VLOOKUP with wildcard and find Nth occurance?

VLOOKUP with wildcard and find Nth occurance? - google-sheets

I'm setting up a Google Sheet that will calculate the most effective purchase size of specific agricultural inputs (fertilizer, chemical, etc). I set up the price data in its own tab with a separate row for each input name + size.
To keep it easy for the user I'd like to require only the input name, # of gallons per acre, and acres and then have a formula spit out the total cost and most effective purchase (bulk if > X gallons, X # of 250 gallon containers + X 55 drums, etc).
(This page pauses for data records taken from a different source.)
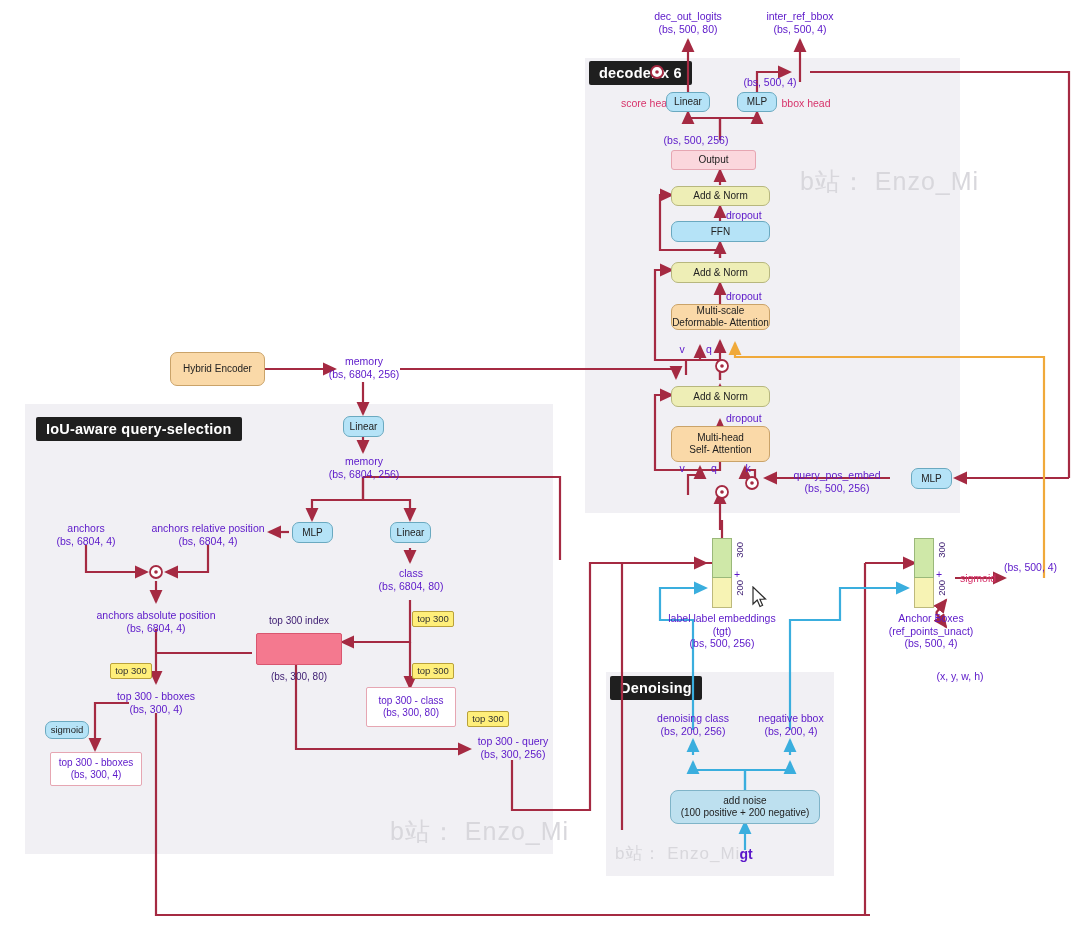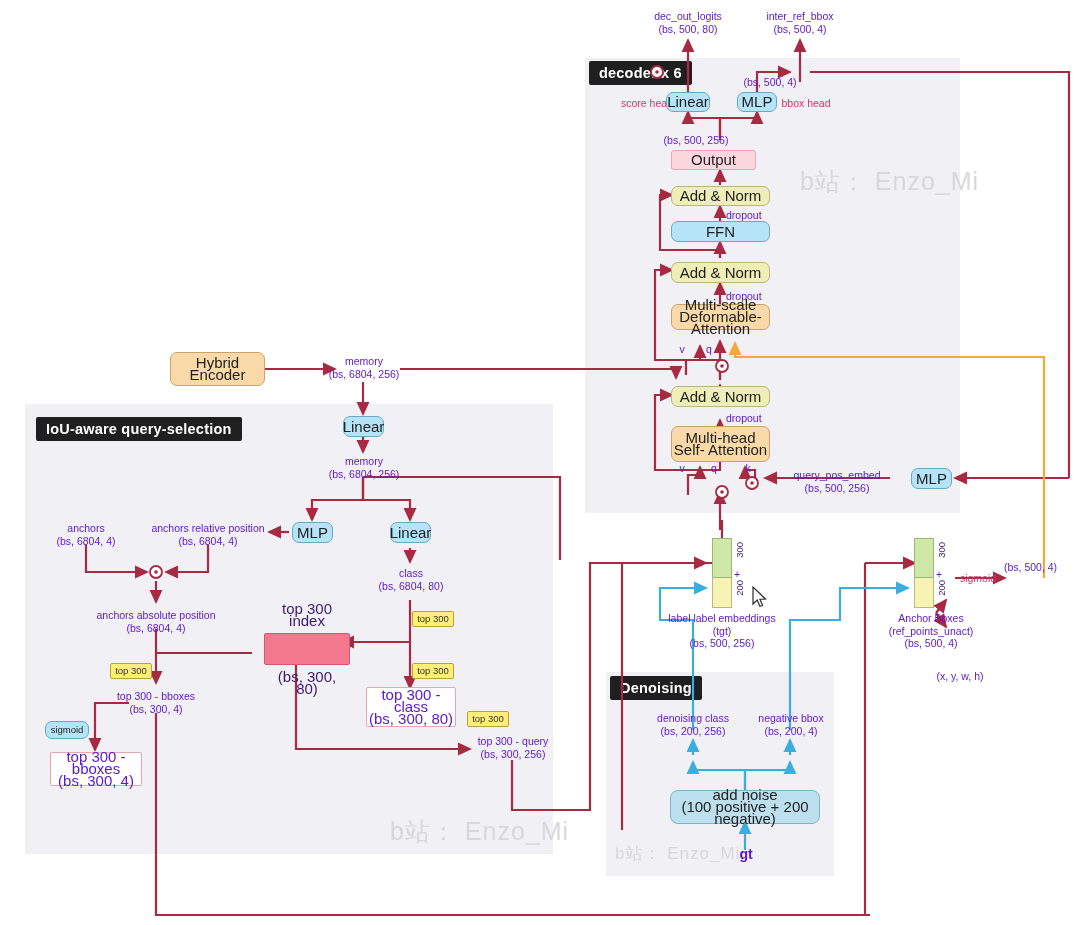--- a/index.html
+++ b/index.html
@@ -5,21 +5,21 @@
   html,body{margin:0;padding:0;background:#ffffff;}
   body{font-family:"Liberation Sans",sans-serif;}
   #canvas{position:relative;width:1084px;height:925px;background:#fff;overflow:hidden;}
   .panel{position:absolute;background:#f1f0f4;}
   .panel-title{position:absolute;background:#1f1f1f;color:#fff;font-weight:bold;font-size:14.5px;
       padding:4px 10px;border-radius:2px;letter-spacing:.2px;white-space:nowrap;}
   .wm{position:absolute;color:#d8d7dc;font-size:25px;letter-spacing:1px;white-space:nowrap;}
   .lbl{position:absolute;color:#5b17c9;font-size:10.5px;line-height:12.5px;text-align:center;white-space:nowrap;}
   .lbl.pink{color:#d7326a;}
   .node{position:absolute;box-sizing:border-box;display:flex;align-items:center;justify-content:center;
-      text-align:center;font-size:15px;color:#222;line-height:12px;white-space:pre-line;}
+      text-align:center;font-size:10px;color:#222;line-height:12px;white-space:pre-line;}
   .n-blue{background:#b5e3f7;border:1px solid #6aa9c0;border-radius:7px;}
   .n-orange{background:#fad9a8;border:1px solid #caa369;border-radius:7px;}
   .n-yellowgreen{background:#eeeeb6;border:1px solid #b7b77e;border-radius:7px;}
   .n-pink{background:#fbd7dd;border:1px solid #e6a6b2;border-radius:3px;}
   .n-rose{background:#f4798f;border:1px solid #d9566f;border-radius:2px;color:#3b1a70;}
   .n-outline{background:#fff;border:1px solid #e6a6b2;border-radius:2px;color:#5b17c9;}
   .n-tag{background:#ffef7a;border:1px solid #b9a13a;border-radius:2px;color:#333;font-size:9.5px;}
   .n-noise{background:#bde0ef;border:1px solid #7fb4c8;border-radius:8px;color:#222;}
   .bar{position:absolute;box-sizing:border-box;}
   .bar .top{background:#cfe8a8;border:1px solid #9ab87a;box-sizing:border-box;}
@@ -225,21 +225,21 @@
   <div class="lbl" style="left:366px;top:567px;width:90px;">
     <span>class</span><br>
     <span>(bs, 6804, 80)</span>
   </div>
 
   <div class="node n-tag" style="left:412px;top:611px;width:42px;height:16px;">top 300</div>
   <div class="node n-tag" style="left:412px;top:663px;width:42px;height:16px;">top 300</div>
   <div class="node n-tag" style="left:110px;top:663px;width:42px;height:16px;">top 300</div>
   <div class="node n-tag" style="left:467px;top:711px;width:42px;height:16px;">top 300</div>
 
-  <div class="node n-rose" style="left:264px;top:633px;width:86px;height:32px;flex-direction:column;gap:44px;">
+  <div class="node n-rose" style="left:256px;top:633px;width:86px;height:32px;flex-direction:column;gap:44px;">
     <span>top 300 index</span>
     <span>(bs, 300, 80)</span>
   </div>
 
   <div class="lbl" style="left:106px;top:690px;width:100px;">
     <span>top 300 - bboxes</span><br>
     <span>(bs, 300, 4)</span>
   </div>
   <div class="node n-blue" style="left:45px;top:721px;width:44px;height:18px;font-size:9.5px;">sigmoid</div>
   <div class="node n-outline" style="left:50px;top:752px;width:92px;height:34px;flex-direction:column;">

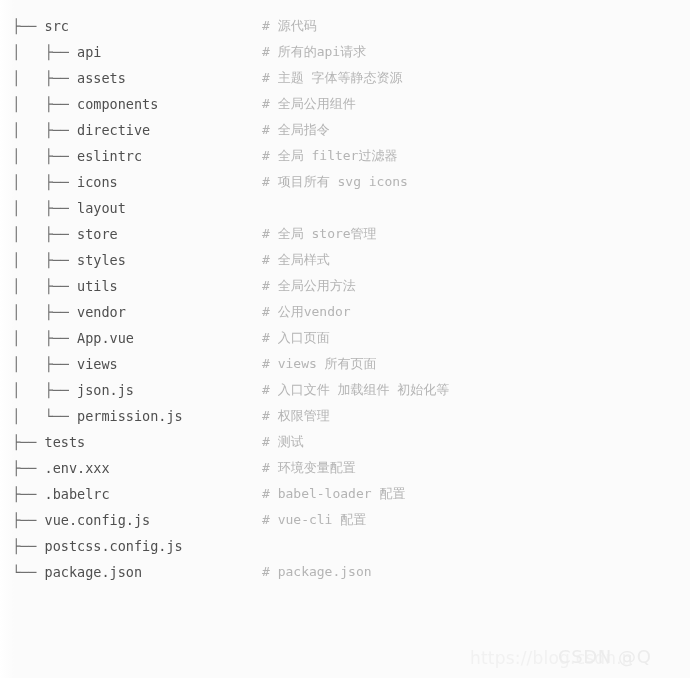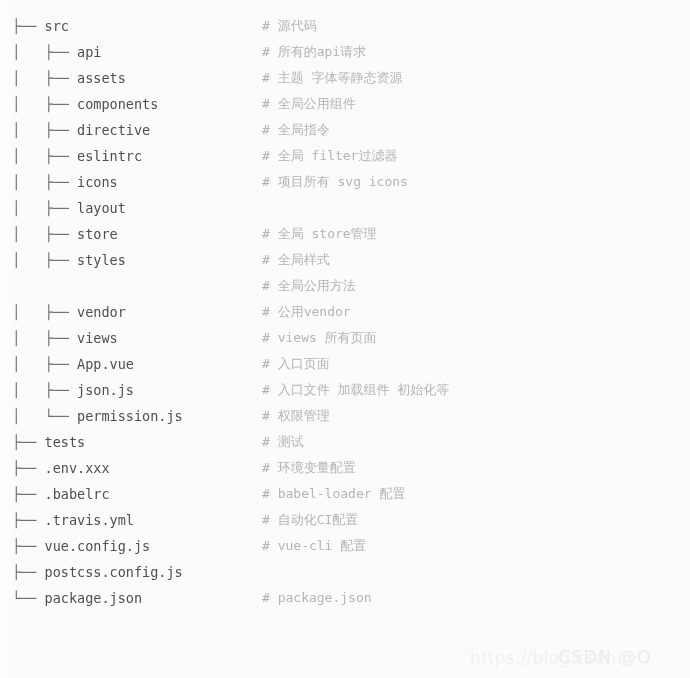--- a/index.html
+++ b/index.html
@@ -90,30 +90,29 @@
       <div class="tree-row"><div class="row-path"><span class="glyphs">├── </span><span class="entry-name">src</span></div><div class="row-comment"># 源代码</div></div>
       <div class="tree-row"><div class="row-path"><span class="glyphs">│   ├── </span><span class="entry-name">api</span></div><div class="row-comment"># 所有的api请求</div></div>
       <div class="tree-row"><div class="row-path"><span class="glyphs">│   ├── </span><span class="entry-name">assets</span></div><div class="row-comment"># 主题 字体等静态资源</div></div>
       <div class="tree-row"><div class="row-path"><span class="glyphs">│   ├── </span><span class="entry-name">components</span></div><div class="row-comment"># 全局公用组件</div></div>
       <div class="tree-row"><div class="row-path"><span class="glyphs">│   ├── </span><span class="entry-name">directive</span></div><div class="row-comment"># 全局指令</div></div>
       <div class="tree-row"><div class="row-path"><span class="glyphs">│   ├── </span><span class="entry-name">eslintrc</span></div><div class="row-comment"># 全局 filter过滤器</div></div>
       <div class="tree-row"><div class="row-path"><span class="glyphs">│   ├── </span><span class="entry-name">icons</span></div><div class="row-comment"># 项目所有 svg icons</div></div>
       <div class="tree-row"><div class="row-path"><span class="glyphs">│   ├── </span><span class="entry-name">layout</span></div></div>
       <div class="tree-row"><div class="row-path"><span class="glyphs">│   ├── </span><span class="entry-name">store</span></div><div class="row-comment"># 全局 store管理</div></div>
       <div class="tree-row"><div class="row-path"><span class="glyphs">│   ├── </span><span class="entry-name">styles</span></div><div class="row-comment"># 全局样式</div></div>
-      <div class="tree-row"><div class="row-comment"># 全局公用方法</div></div>
+      <div class="tree-row"><div class="row-path"><span class="glyphs">│   ├── </span><span class="entry-name">utils</span></div><div class="row-comment"># 全局公用方法</div></div>
       <div class="tree-row"><div class="row-path"><span class="glyphs">│   ├── </span><span class="entry-name">vendor</span></div><div class="row-comment"># 公用vendor</div></div>
+      <div class="tree-row"><div class="row-path"><span class="glyphs">│   ├── </span><span class="entry-name">App.vue</span></div><div class="row-comment"># 入口页面</div></div>
       <div class="tree-row"><div class="row-path"><span class="glyphs">│   ├── </span><span class="entry-name">views</span></div><div class="row-comment"># views 所有页面</div></div>
-      <div class="tree-row"><div class="row-path"><span class="glyphs">│   ├── </span><span class="entry-name">App.vue</span></div><div class="row-comment"># 入口页面</div></div>
       <div class="tree-row"><div class="row-path"><span class="glyphs">│   ├── </span><span class="entry-name">json.js</span></div><div class="row-comment"># 入口文件 加载组件 初始化等</div></div>
       <div class="tree-row"><div class="row-path"><span class="glyphs">│   └── </span><span class="entry-name">permission.js</span></div><div class="row-comment"># 权限管理</div></div>
       <div class="tree-row"><div class="row-path"><span class="glyphs">├── </span><span class="entry-name">tests</span></div><div class="row-comment"># 测试</div></div>
       <div class="tree-row"><div class="row-path"><span class="glyphs">├── </span><span class="entry-name">.env.xxx</span></div><div class="row-comment"># 环境变量配置</div></div>
       <div class="tree-row"><div class="row-path"><span class="glyphs">├── </span><span class="entry-name">.babelrc</span></div><div class="row-comment"># babel-loader 配置</div></div>
-      <div class="tree-row"><div class="row-path"><span class="glyphs">├── </span><span class="entry-name">.travis.yml</span></div><div class="row-comment"># 自动化CI配置</div></div>
       <div class="tree-row"><div class="row-path"><span class="glyphs">├── </span><span class="entry-name">vue.config.js</span></div><div class="row-comment"># vue-cli 配置</div></div>
       <div class="tree-row"><div class="row-path"><span class="glyphs">├── </span><span class="entry-name">postcss.config.js</span></div></div>
       <div class="tree-row"><div class="row-path"><span class="glyphs">└── </span><span class="entry-name">package.json</span></div><div class="row-comment"># package.json</div></div>
     </div>
 
   <div class="watermark-url">https://blog.csdn.n</div>
 
   <div class="watermark-brand">CSDN @Q</div>
 
 </div>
How can I use the input name plus a wildcard to find the appropriate purchase size?
https://docs.google.com/spreadsheets/d/1bMOPuk2qhmVuJT7vE_ni3KFxfcgKvwTwkM4p50xQF_0/edit?usp=sharing
I tried:
=ArrayFormula(iferror(INDEX('Data (Current)'!H2:H,SMALL(IF($A2&"*"='Data (Current)'!A2:A,ROW('Data (Current)'!A2:A)-1),1))))
...but it returns blank so I'm guessing the reference $A2&"*" to the input name isn't working properly. When I replace it with a string found in the 'Data (Current)' tab then it works fine.
=ArrayFormula(iferror(INDEX('Data (Current)'!H2:H,SMALL(IF($A2&"*"='Data (Current)'!A2:A,ROW('Data (Current)'!A2:A)-1),1))))
I expected the output to be the smallest value (in this case I think it's 5). Then when I change the last number to 2 or 3 it will find the next smallest value, in this case, 55 or 250. Then I can use simple formulas to interact with that and finish the spreadsheet.
Unfortunately, the actual output is nothing, or "".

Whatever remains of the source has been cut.